In December 2015, the supreme court said that it could not prevent a citizen from doing yoga nor force someone into doing it. A bench of then newly appointed Chief Justice TS Thakur and Justices AK Sikri & R Banumathi announced the same whilst rejecting the plea of an 85-year-old advocate and the petitioner of a relevant case JC Seth who sought an early hearing of a PIL attempting to make yoga a compulsory part of the curriculum in schools. Seth tried to reason with the court that the only reason he was capable to come to court and argue this PIL at his age should go to yoga, of which he was a regular practitioner. It is the court that had earlier called for responses of state-level education bodies to the said PIL.
Not convinced by Seth’s contentions, the court said, “There is no urgency for listing the PIL early. You do yoga every day. No one will prevent you from practicing yoga. But we cannot force anyone to do yoga.” It asked Seth to mention for early hearing in the new year in 2016.

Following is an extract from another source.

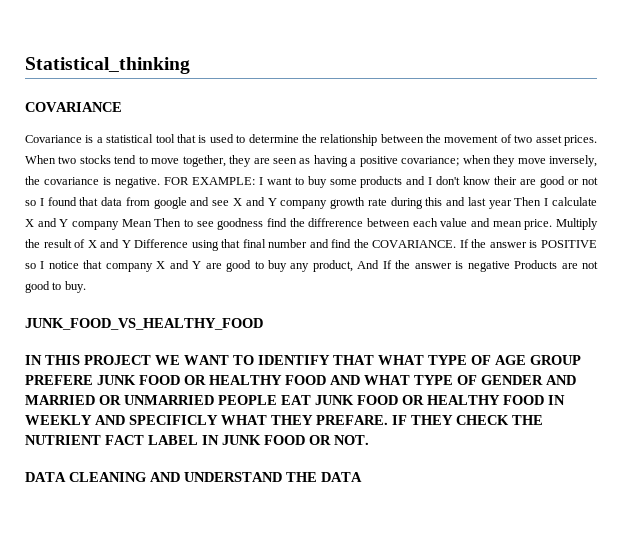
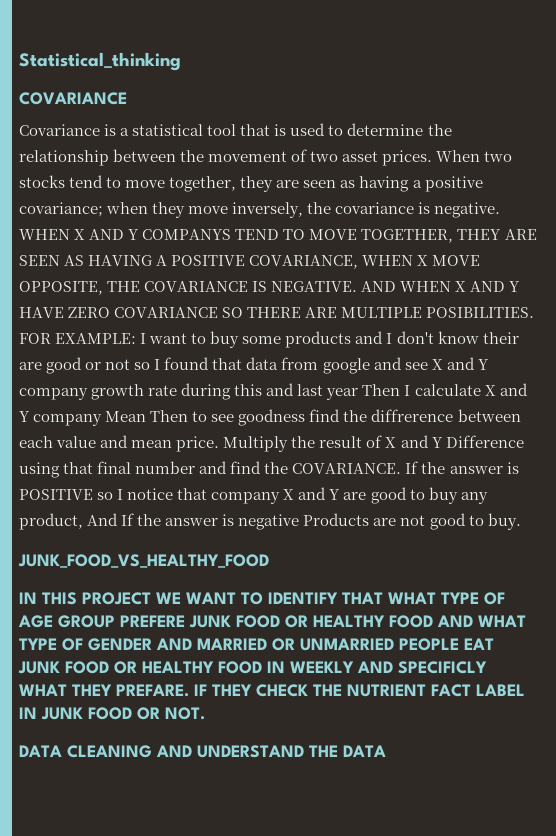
(160, 182) none -> [19,229,537,243] [19,255,481,269] [19,281,521,295] [19,307,535,318] WHEN X AND Y COMPANYS TEND TO MOVE TOGETHER, THEY ARE SEEN AS HAVING A POSITIVE COVARIANCE, WHEN X MOVE OPPOSITE, THE COVARIANCE IS NEGATIVE. AND WHEN X AND Y HAVE ZERO COVARIANCE SO THERE ARE MULTIPLE POSIBILITIES.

Only on the 7th November, a separate hearing of the same issue pertaining to a PIL filed by Ashwini Kumar Upadhyay, who is also a Delhi BJP spokesperson set out to ensure directions to the Ministry of Human Resources Development, NCERT, NCTE and the CBSE to “provide standard textbooks of ‘Yoga and Health Education’ for students of Class one to eight”, was heard.
Seth at the time, wanted SC to direct governments to make yoga a compulsion and to give it a status of right to free and compulsory education guaranteed to children between the ages of six and 14 under Article 21A of the Constitution.
Results and comments of the November 7th hearing of Upadhyay’s PIL haven’t surfaced as yet.